If home is the reflection of the homemaker, films are the reflection of the filmmakers. However, this adage doesn’t hold true for Anurag Kashyap, who turns 46 today. Abhishek Bachchan, who has been directed by him for the first time in next week’s release, Manmarziyaan, recently revealed how the director is drastically different from the cinema he makes. Given the brusque mold and blunt arc of his characters and films, it’s hard to believe the man can be a recluse and reticent in real life.

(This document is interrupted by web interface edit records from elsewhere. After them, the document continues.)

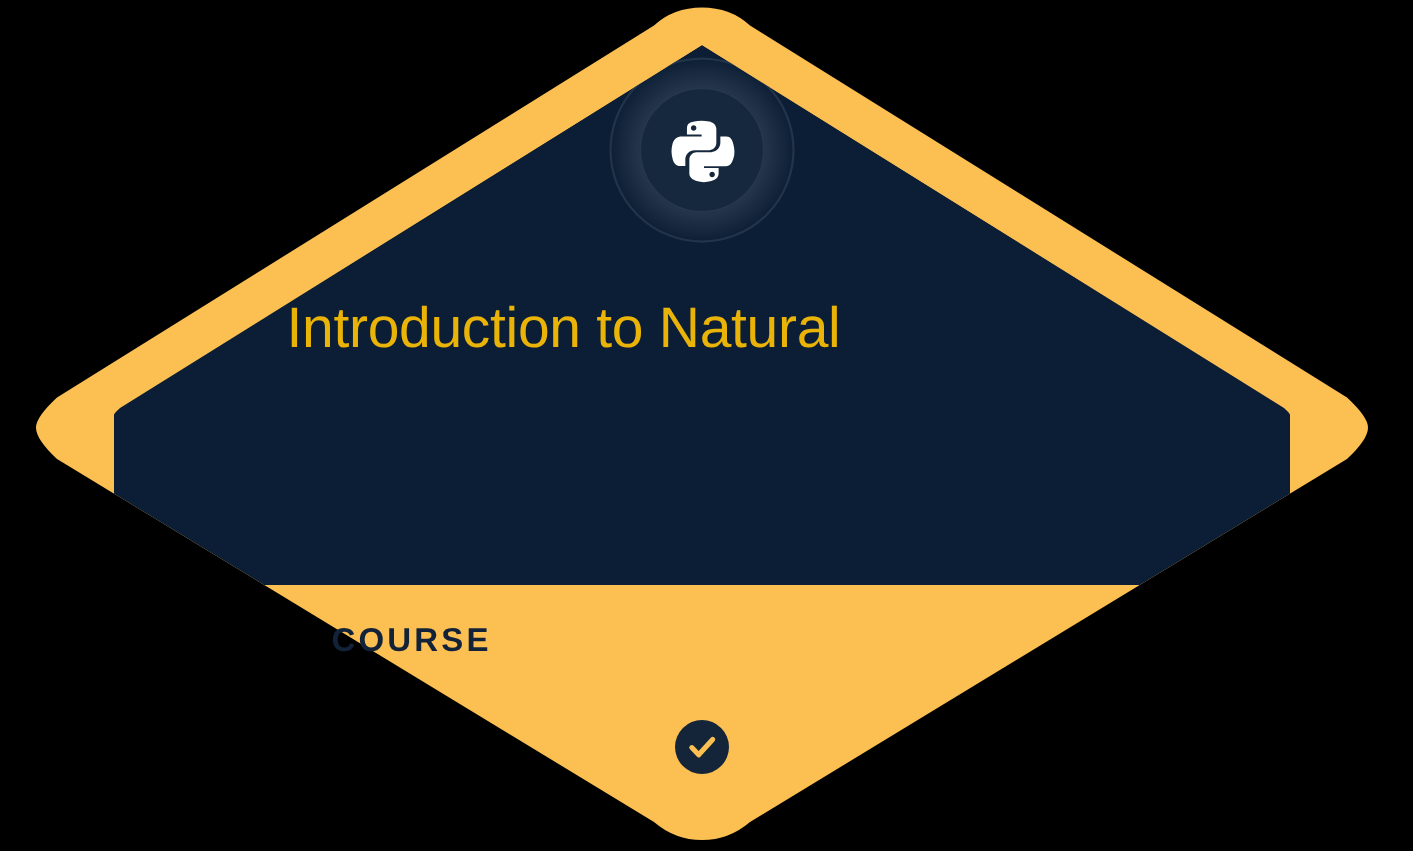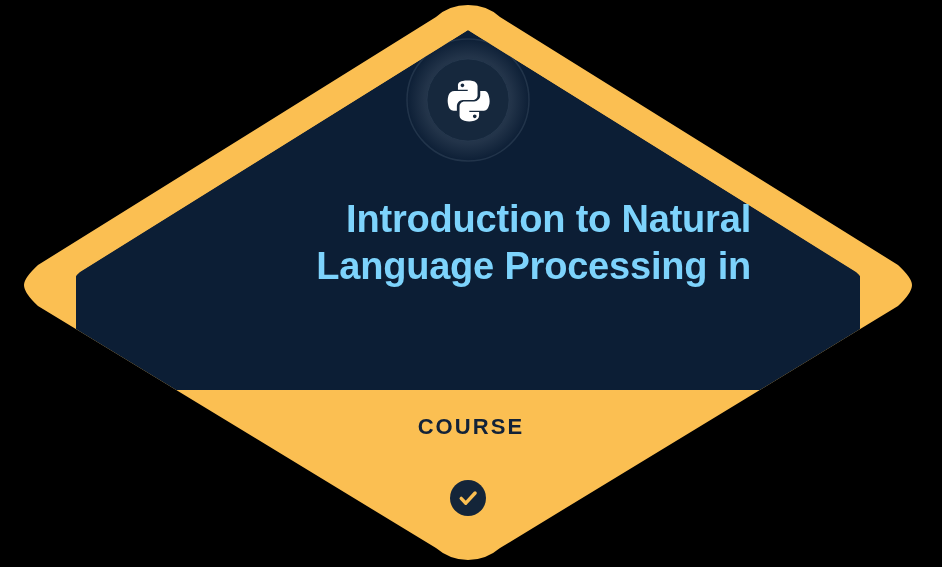--- a/index.html
+++ b/index.html
@@ -39,34 +39,33 @@
     display: block;
     width: 44px;
     height: 44px;
   }
   
   #title-block {
     position: absolute;
     left: 191px;
     top: 196px;
     width: 560px;
-    text-align: right;
-    color: #7dd3fc;
+    text-align: left;
+    color: #eab308;
     font-size: 38px;
     line-height: 47px;
-    font-weight: bold;
+    font-weight: normal;
     letter-spacing: -0.2px;
   }
   
   #status-block {
     position: absolute;
     left: 221px;
     top: 410px;
     width: 500px;
-    text-align: center;
     color: #122238;
     font-size: 22px;
     line-height: 34px;
     font-weight: bold;
     letter-spacing: 2.1px;
   }
   
   #check-badge {
     position: absolute;
     left: 450px;
@@ -144,21 +143,20 @@
     <svg viewBox="0 0 110 110" aria-hidden="true">
       <g fill="#FFFFFF">
         <path d="M54.3 6.2c-4.6 0-8.7.4-12.2 1.1-10.3 1.8-12.2 5.6-12.2 12.6v9.3h24.4v3.1H21.1c-7.1 0-13.3 4.2-15.2 12.3-2.2 9.3-2.3 15.1 0 24.8 1.7 7.2 5.8 12.3 12.9 12.3h8.4V70.5c0-8.1 7-15.2 15.2-15.2h24.3c6.8 0 12.2-5.6 12.2-12.4V19.9c0-6.6-5.6-11.6-12.2-12.6-4.2-.7-8.6-1.1-12.4-1.1zM41.1 13.7c2.5 0 4.6 2.1 4.6 4.7 0 2.6-2.1 4.6-4.6 4.6-2.6 0-4.6-2.1-4.6-4.6 0-2.6 2-4.7 4.6-4.7z"></path>
         <path d="M85.6 32.3v10.8c0 8.4-7.2 15.5-15.2 15.5H46.1c-6.7 0-12.2 5.7-12.2 12.4v23.3c0 6.6 5.8 10.5 12.2 12.4 7.7 2.3 15.2 2.7 24.4 0 6.2-1.8 12.2-5.4 12.2-12.4v-9.3H58.3v-3.1h36.6c7.1 0 9.8-4.9 12.3-12.3 2.6-7.6 2.5-14.9 0-24.8-1.8-7-4.5-12.5-11.6-12.5h-10zM71.9 91.1c2.6 0 4.6 2 4.6 4.6 0 2.6-2.1 4.7-4.6 4.7-2.5 0-4.6-2.1-4.6-4.7 0-2.6 2-4.6 4.6-4.6z"></path>
       </g>
     </svg>
   </div>
 
   <div id="title-block">
     <div>Introduction to Natural</div>
-    <div>Language Processing in</div>
   </div>
 
   <div id="status-block">
     <div>COURSE</div>
   </div>
 
   <div id="check-badge">
     <svg viewBox="0 0 36 36" aria-hidden="true">
       <circle cx="18" cy="18" r="18" fill="#142539"></circle>
       <path d="M11.2 18.4 l4.6 4.8 l9.3 -10.2" fill="none" stroke="#FBBF52" stroke-width="3.4" stroke-linecap="round" stroke-linejoin="round"></path>

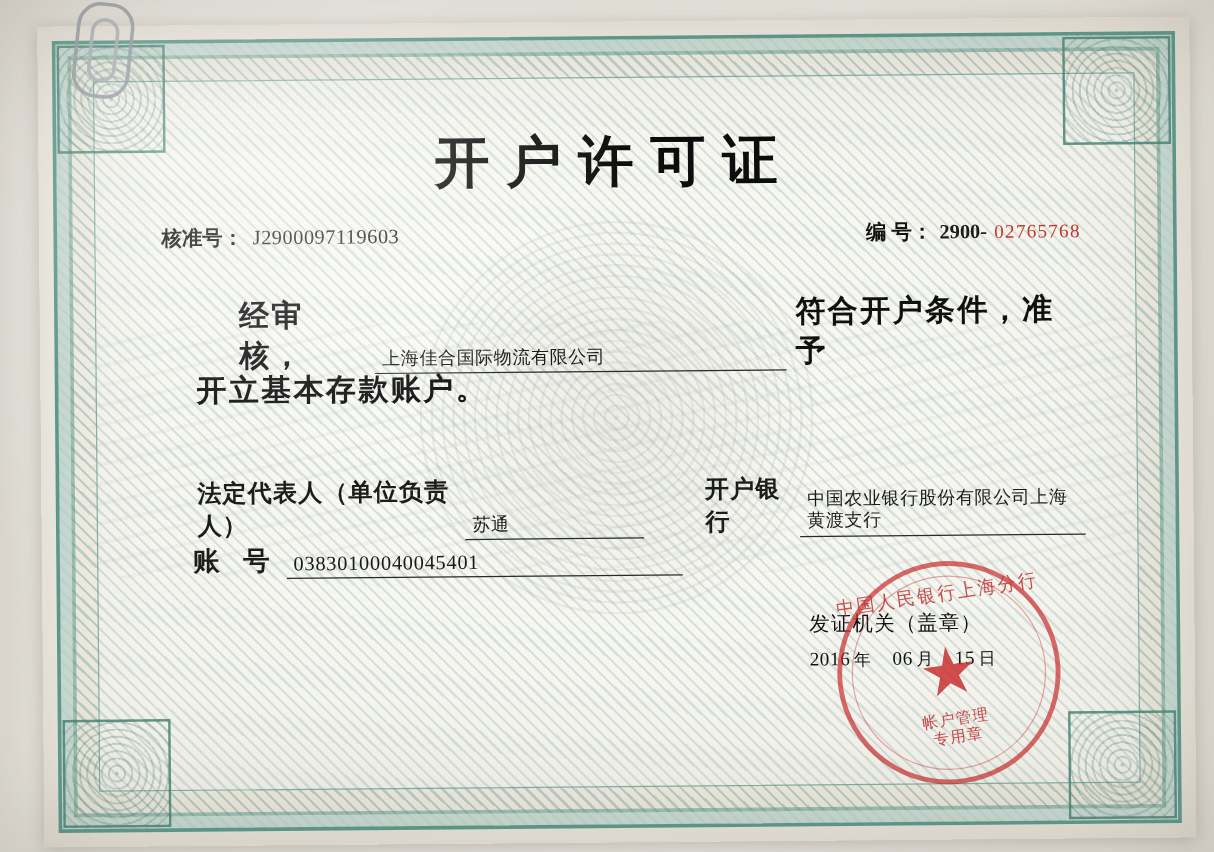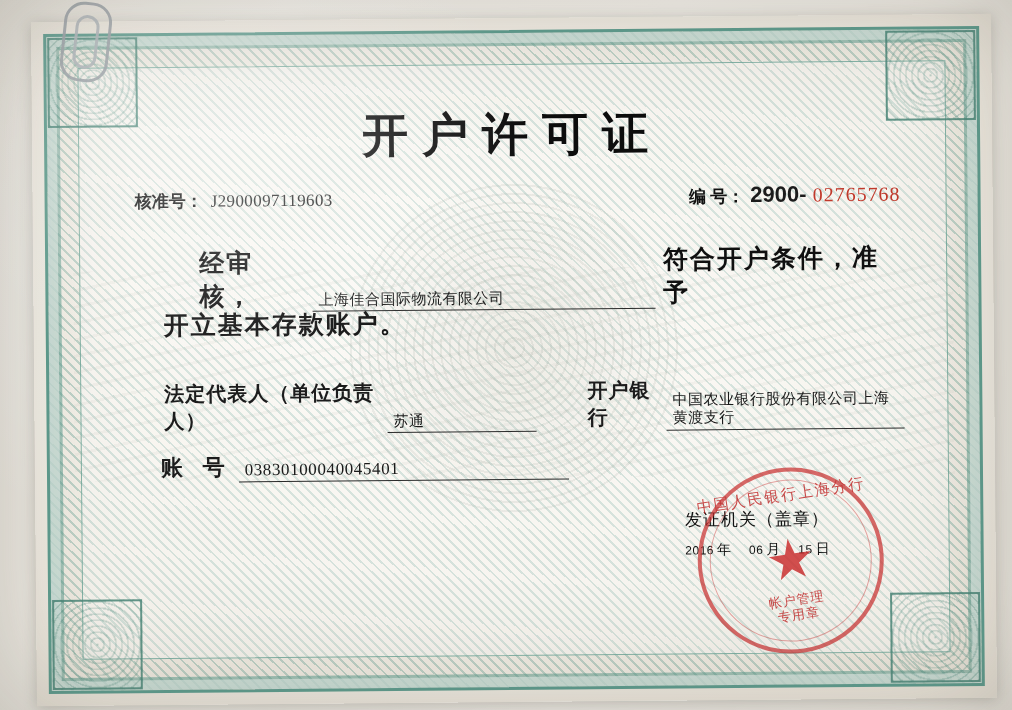--- a/index.html
+++ b/index.html
@@ -137,27 +137,27 @@
   }
   .approval-left { display: flex; align-items: baseline; gap: 8px; }
   .approval-no {
     font-family: "Liberation Serif", serif;
     font-size: 17px;
     color: #222;
     letter-spacing: 0.4px;
   }
   .approval-right { display: flex; align-items: baseline; gap: 6px; }
   .serial-prefix {
-    font-family: Liberation Sans, sans-serif;
-    font-weight: bold;
-    font-size: 22px;
+    font-family: Liberation Serif, serif;
+    font-weight: bold;
+    font-size: 17px;
   }
   .serial-red {
     font-family: "Liberation Serif", serif;
-    font-size: 20px;
+    font-size: 16px;
     color: #c0392b;
     letter-spacing: 1px;
   }
 
   .body-line {
     position: absolute;
     display: flex;
     align-items: flex-end;
     font-family: "DejaVu Serif", serif;
     font-weight: bold;
@@ -197,21 +197,21 @@
     right: 20px;
     display: flex;
     align-items: flex-end;
     font-family: "DejaVu Serif", serif;
     font-weight: bold;
     font-size: 20px;
     letter-spacing: 1px;
   }
   #slot-rep { width: 170px; margin-left: 4px; }
   #rep-gap { width: 54px; }
-  #bank-label { margin-left: 4px; }
+  #bank-label { margin-left: 4px; margin-top: 17px; }
   #slot-bank {
     width: 272px;
     margin-left: 6px;
     min-height: 46px;
     align-items: flex-end;
   }
   #slot-bank .fill-text {
     white-space: normal;
     text-align: left;
     width: 100%;
@@ -242,22 +242,22 @@
     color: #111;
   }
   #issuer-label { letter-spacing: 1px; margin-bottom: 10px; }
   #issue-date {
     display: flex;
     align-items: baseline;
     gap: 3px;
     font-size: 16px;
   }
   #issue-date .num {
-    font-family: Liberation Sans, sans-serif;
-    font-size: 12px;
+    font-family: Liberation Serif, serif;
+    font-size: 16px;
     letter-spacing: 0.5px;
   }
   #issue-date .unit { font-size: 14px; }
   .date-spacer { display: inline-block; width: 12px; }
 
   
   #seal {
     position: absolute;
     right: 42px;
     top: 392px;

Kashyap’s cinema has a voice of its own, and even when it has been attempted to be quelled by the Censor Board on multiple occasions, his fearlessness as a filmmaker continues to be unfazed. And these seven films prove why Hindi Cinema needs him and should celebrate his existence:-
1. Black Friday (2007)
Unarguably his bravest and most sincere film, Black Friday unfolded almost like a documentary on the 1993 Bombay Blasts that shook the entire nation and left the city of dreams in horror, nightmare and shambles. It was also heart-breaking and infuriating to witness the film lying in the bins of The Censor Board for being too controversial to be allowed a release. Every character in this solid drama was etched with perfection and felt straight from the time when the attacks crumbled Bombay. And equally resolute was the portrayal of Rakesh Maria by Kay Kay Menon, who, instead of attempting to replicate the nuances and miens of the Former Commissioner Of The Police, brought fury and fire of a man appalled by rampant brainwashing by the Mastermind behind the terror attacks. A totally unmissable gem and Kashyap’s best till date.
2. Dev D (2009)
Unlike Bimal Roy and Sanjay Leela Bhansali’s interpretations of this hapless lover turned alcoholic which were replete with tranquility and grandeur respectively, Kashyap made this impassioned saga a heady cocktail of sex and subterfuge. In the earlier adaptations, Dev’s obsession with Paro knows no bounds. SRK even declared to Aishwarya Rai Bachchan- Mere Alawa Tumhe Koi Aur Chue, Yeh Mujhse Bardaasht Nahin Hota, when all she was being touched by was a house-fly. In Dev D, Abhay Deol and Mahie Gill, the Gen-Next Dev and Paro, are making out in the fields where he dismisses her as a slut and puts the zip of the pants back on. This was the filmmaker’s way of informing the audiences how he perceives two of the most iconic celluloid lovers and how times have changed.
3. Gulaal (2009)
The hunger for power and thirst for revenge formed the crux of this political drama. All characters distinctive, some hiding demonic intentions, Gulaal veered into the space Kashyap never explored before, yet succeeded in giving us an untapped portrayal of dynasty politics. A lot of the film’s adrenaline rush was absorbed by the audiences because of the colorful characters the filmmaker had on display. From the magnetic and idealistic Dukey Bana (Kay Kay Menon) to the evocative Rananjay Singh aka Ransa (Abhimanyu Singh) to the eccentric Prtithvi Bana (the inimitable Piyush Mishra), it can be argued this Kashyap directorial had as many fascinating actors as his ambitious and amazingly crafted Gangs Of Wasseypur.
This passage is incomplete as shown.